Les fins de semaine sont rudes: on vérifie l’heure toutes les 5 minutes, on sautille sur notre siège et on ronchonne pour tout. Et si on travaillait trop?

Difficile de se concentrer un vendredi après-midi. À quelques heures du week-end, notre cerveau bouillonne et prend la poudre d’escampette. La tête déjà dans nos plans du week-end, on éprouve quelques difficultés à se concentrer sur nos tâches. Et si c’était un signal de notre corps pour dire que nous en faisions trop?

Vous sentez le burn-out arriver? Voici comment le reconnaître et quelques astuces pour l’éviter!

Do it like Charles

Les start-up scandinaves à la pointe du bien-être ne cessent de nous le prouver: nous travaillons trop et mal. Au lieu de rester cloîtrée dans un bureau pendant huit heures, nous ferions mieux d’adopter un horaire plus flexible et de travailler en fonction de notre productivité. Terminé, les journées inutiles où vous enchaînez les boulettes: selon eux nous pourrions faire mieux (ou du moins tout aussi bien) en travaillant beaucoup moins. C’est le même constat qu’a établi un chercheur américain Alex Soojung Kim Pang. Selon lui, il ne faudrait pas dépasser des journées de 4 heures par jour. Pour arriver à ce constat, il a effectué des recherches et a mené plusieurs observations à la Silicon Valley, la cité des start-up. Ces journées raccourcies mais plus concentrées ne sont pas des révolutions: plusieurs grands esprits des siècles précédents avaient suivi cet exemple, comme Charles Dickens ou encore Charles Darwin.

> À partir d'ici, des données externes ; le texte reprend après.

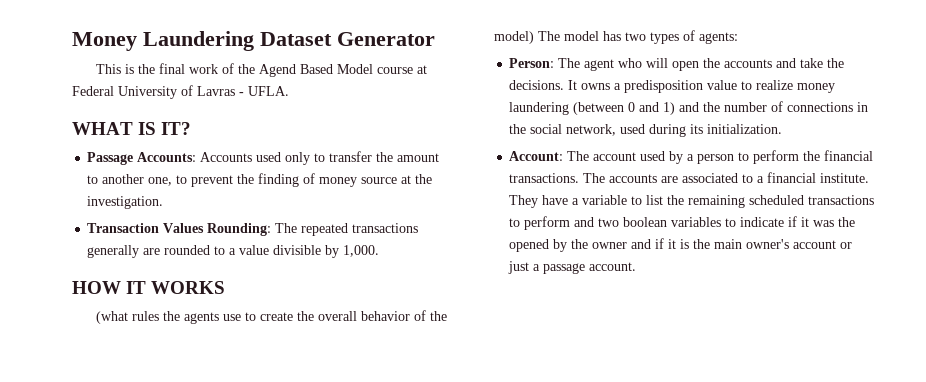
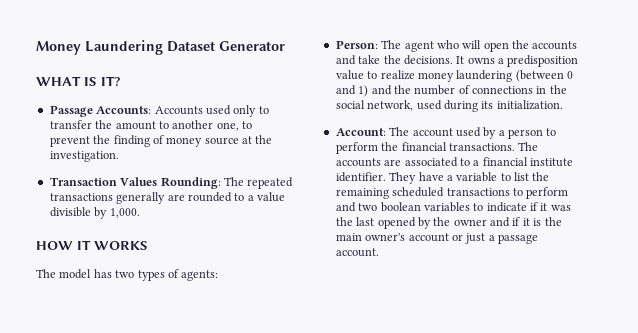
- This is the final work of the Agend Based Model course at Federal University of Lavras - UFLA.
- (what rules the agents use to create the overall behavior of the model) The model has two types of agents:
+ The model has two types of agents:
- The accounts are associated to a financial institute.
+ The accounts are associated to a financial institute identifier.
- They have a variable to list the remaining scheduled transactions to perform and two boolean variables to indicate if it was the opened by the owner and if it is the main owner's account or just a passage account.
+ They have a variable to list the remaining scheduled transactions to perform and two boolean variables to indicate if it was the last opened by the owner and if it is the main owner's account or just a passage account.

Autant de travail, mais plus de loisirs

Contrairement à ce que pourraient croire certains patrons, travailler moins longtemps n’aurait pas d’impact sur la productivité de l’entreprise. En effet, lorsque les employés réduisent leur journée, ils sont plus concentrés et plus efficaces. De plus, ils sont plus épanouis puisque cela leur laisse du temps pour leurs loisirs. Ce bien-être au travail a un réel impact sur l’entreprise car il réduit le stress au boulot et diminue considérablement les risques de burn-out. Allo chef, on s’y met quand?